Washington. Das US-Justizministerium hat sich der Klage von Floyd Landis gegen den gefallenen Radstar Lance Armstrong angeschlossen. Das Ministerium wirft dem Texaner Betrug Betrug an seinem langjährigen Sponsor US Postal durch den von Armstrong schon gestandenen Einsatz von Dopingsubstanzen und die Verschleierung der Manipulationen vor. Landis hatte 2010 eine bislang versiegelte Klage gegen seinen früheren Teamkollegen Armstrong eingereicht und den 41-Jährigen des Betrugs an Steuerzahlern und Regierung bezichtigt.

"Lance Armstrong und sein Team haben auf der Grundlage vertraglicher Versprechen, fair zu sein und die Regeln inklusive der Regeln gegen Doping zu beachten, mehr als 30 Millionen Dollar erhalten. Die Klage soll die amerikanischen Post für diese aufgrund von jahrelang gebrochenen Versprechen gezahlten zig Millionen von Dollar entschädigen. Im heutigen wirtschaftlichen Klima kann die Post Lance Armstrong und andere Beklagte nicht einfach erlauben, mit diesen zig Millionen Dollar davonzukommen, die sie sich auf illegitime Weise verschafft haben", sagte US-Bundesanwalt Ronald Machen bei der Erläuterung der Gründe für die Klage.

Zuvor waren Verhandlungen von Armstrongs Anwälten und der Regierung gescheitert. "Wir stimmen nicht darüber ein, dass die Post beschädigt wurde", sagte Armstrong-Vertreter Robert Luskin. Nach Angaben von Luskin liegen der Post selbst Studien vor, denenzufolge der Dienstleister durch das Sponsoring mehr als 100 Millionen Dollar (81 Millionen Euro) eingenommen habe. Für das US-Postal-Team hatte Armstrong zwischen 1999 und 2004 sechs seiner sieben mittlerweile aberkannten Tour-de-France-Titel gewonnen. Laut Vertrag habe er aber nicht zu verbotenen Mitteln zur Leistungssteigerung greifen dürfen.

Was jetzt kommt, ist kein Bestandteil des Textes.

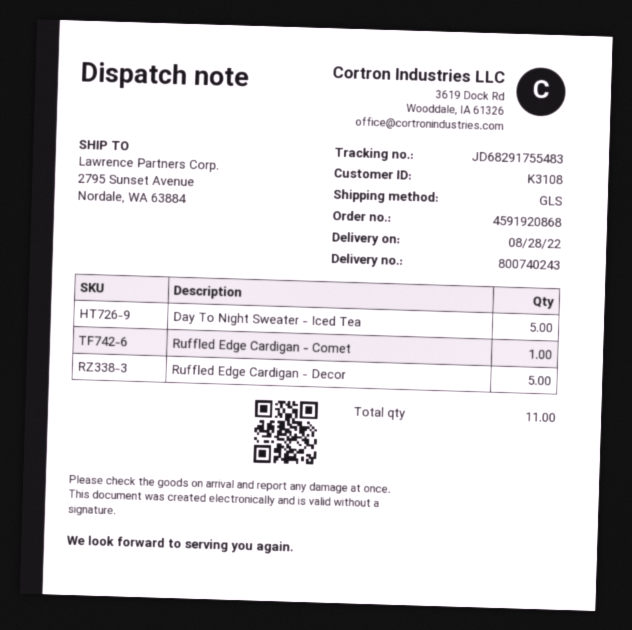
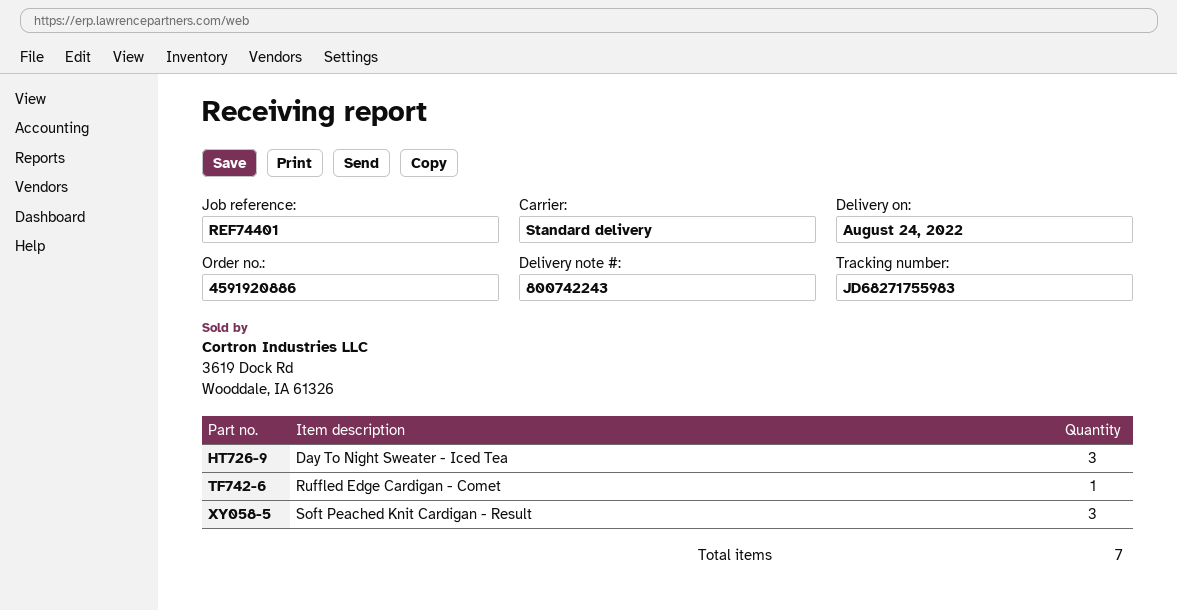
order number: 4591920868 -> 4591920886
delivery note number: 800740243 -> 800742243
delivery date: 2022-08-28 -> 2022-08-24
shipping method: GLS -> standard
tracking number: JD68291755483 -> JD68271755983
Day To Night Sweater - Iced Tea: 5 -> 3
Ruffled Edge Cardigan - Decor: 5 -> none
Soft Peached Knit Cardigan - Result: none -> 3
total quantity: 11 -> 7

Vor wenigen Tagen hatte der mittlerweile geständige Doper Armstrong die Zusammenarbeit mit der US-Antidoping-Agentur Usada verweigert. Nach Angaben der Usada könne der Texaner allerdings nur auf eine Reduzierung seiner lebenslangen Sperre hoffen, wenn er vor der Organisation seine früheren Doping-Praktiken offenlegt.